As a response to John Wentworth's public request, I try to explain the basic structure of infra-Bayesian decision-making in a nutshell. Be warned that I significantly simplify some things, but I hope it gives roughly the right picture.
This post is mostly an abridged version of my previous post Performance guarantees in in classical learning and infra-Bayesianism. If you are interested in the more detailed and less sloppy version, you can read it there, it's a little more technical, but still accessible without serious background knowledge.
I also wrote up my general thoughts and criticism on infra-Bayesianism, and a shorter post explaining how infra-Bayesianism leads to the monotonicity principle.
Infra-Bayesianism was created to address some weak spots in classical learning theory. Thus, we must start by briefly talking about learning theory in general.
In classical learning theory, the agent has a hypothesis class, each hypothesis giving a full description of the environment. The agent interacts with the environment for a long time, slowly accumulating loss corresponding to certain events. The agent has a time discount rate γ, and its overall life-time loss is calculated by weighing the losses it receives through its history by this time discount.
The regret of an agent in environment e is the difference between the loss the agent actually receives through its life, and the loss it would receive if it followed the policy that is optimal for the environment e.

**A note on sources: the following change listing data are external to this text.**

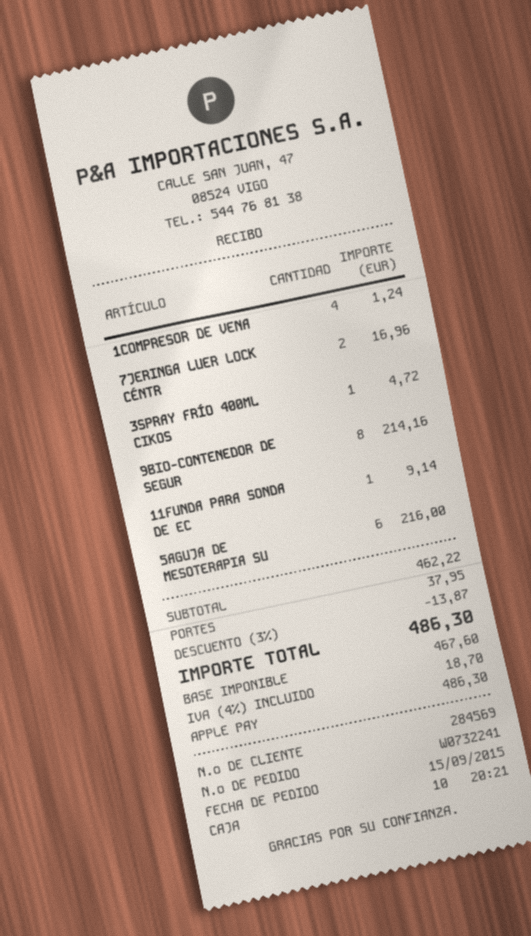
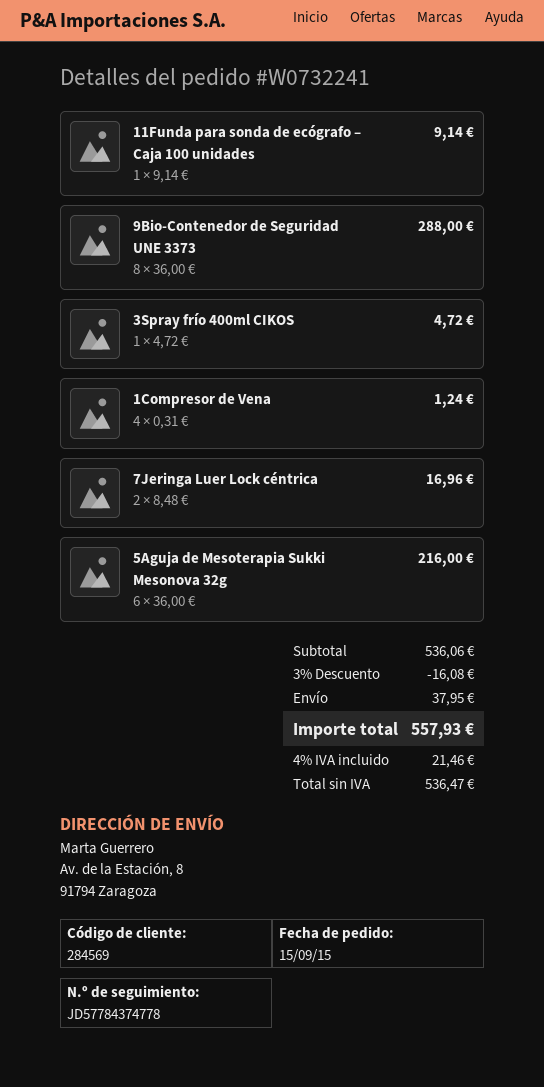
9BIO-CONTENEDOR DE SEGUR: 8 for 214.16 -> 8 for 288.00
subtotal: 462.22 -> 536.06
discount: 3% = 13.87 -> 3% = 16.08
net: 467.60 -> 536.47
tax: 4% = 18.70 -> 4% = 21.46
total: 486.30 -> 557.93

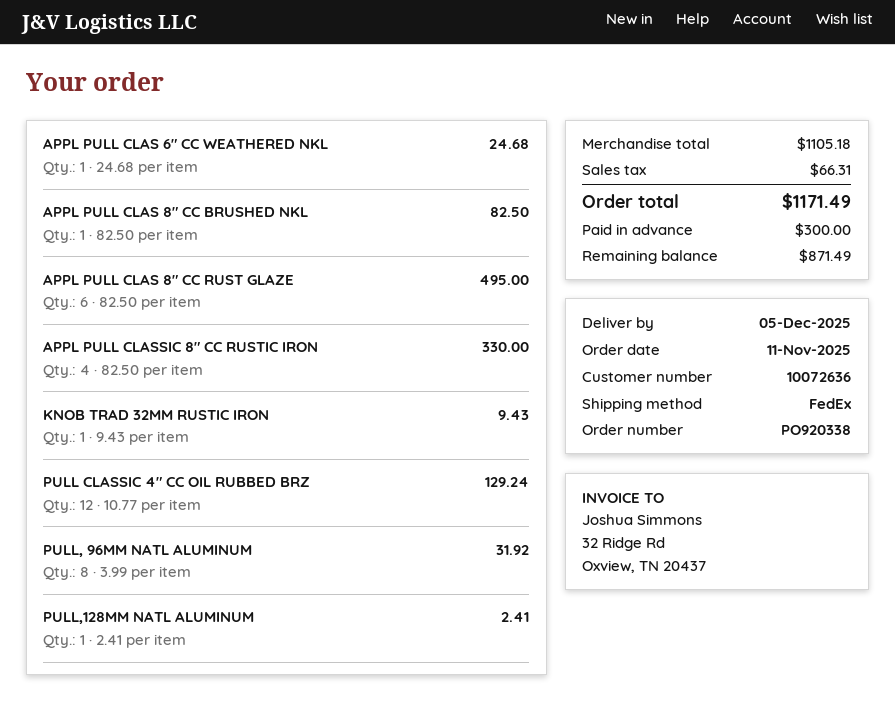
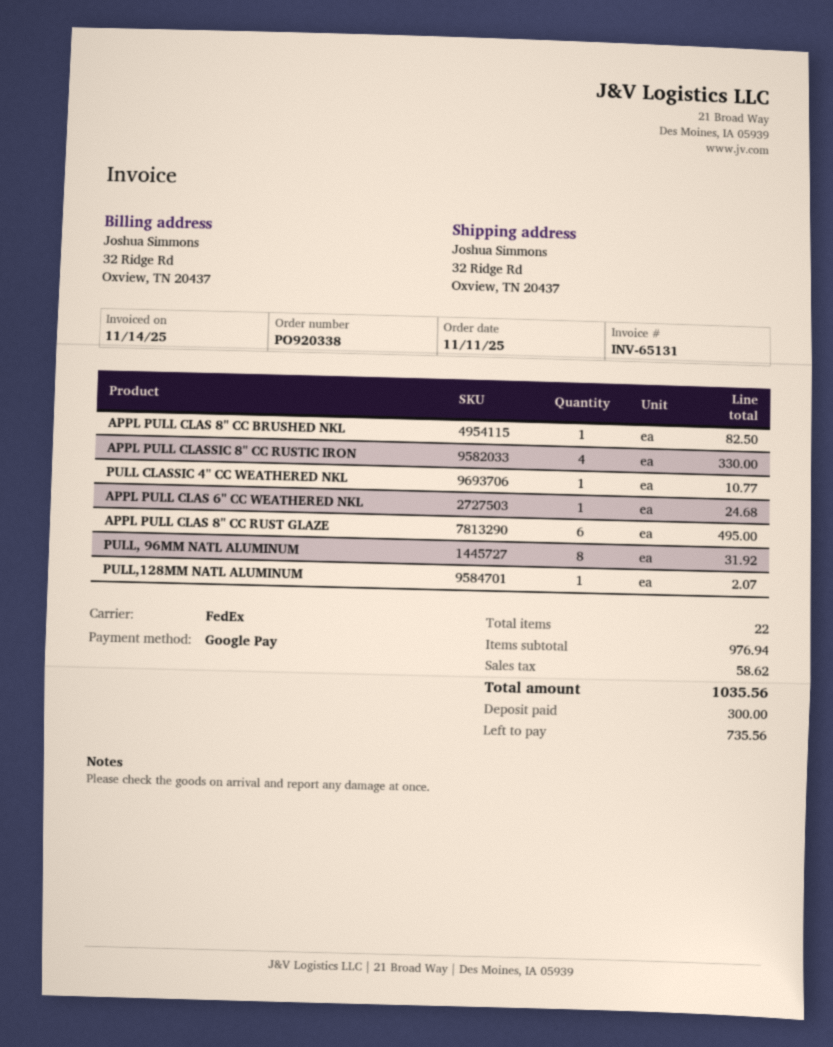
KNOB TRAD 32MM RUSTIC IRON: 1 for 9.43 -> none
PULL CLASSIC 4" CC OIL RUBBED BRZ: 12 for 129.24 -> none
PULL,128MM NATL ALUMINUM: 1 for 2.41 -> 1 for 2.07
PULL CLASSIC 4" CC WEATHERED NKL: none -> 1 for 10.77
subtotal: 1105.18 -> 976.94
tax: 66.31 -> 58.62
total: 1171.49 -> 1035.56
balance: 871.49 -> 735.56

We say that a policy successfully learns a hypothesis class H, if it has low expected regret with respect to every environment e described in the hypothesis class.

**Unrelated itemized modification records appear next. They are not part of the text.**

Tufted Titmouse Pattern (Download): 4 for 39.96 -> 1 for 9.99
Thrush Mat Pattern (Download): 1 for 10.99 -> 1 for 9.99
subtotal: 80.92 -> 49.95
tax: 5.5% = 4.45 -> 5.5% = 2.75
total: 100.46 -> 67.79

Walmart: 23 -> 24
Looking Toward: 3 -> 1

How can a policy achieve this? In the beginning, the agent takes exploratory steps and observes the environment. If the observations are much more likely in environment e1 than in environment e2, then the agent starts acting in ways that make more sense in environment e1, and starts paying less attention to what would be a good choice in e2. This works well, because it doesn't cause much expected regret in e2 if the policy starts making bad choices in situations that are very unlikely to occur in e2: by definition, this only rarely causes problems.
Bayesian updating is a special case of this: originally, there is a prior on every hypothesis, then it's updated by how unlikely the observations are according to the particular hypothesis.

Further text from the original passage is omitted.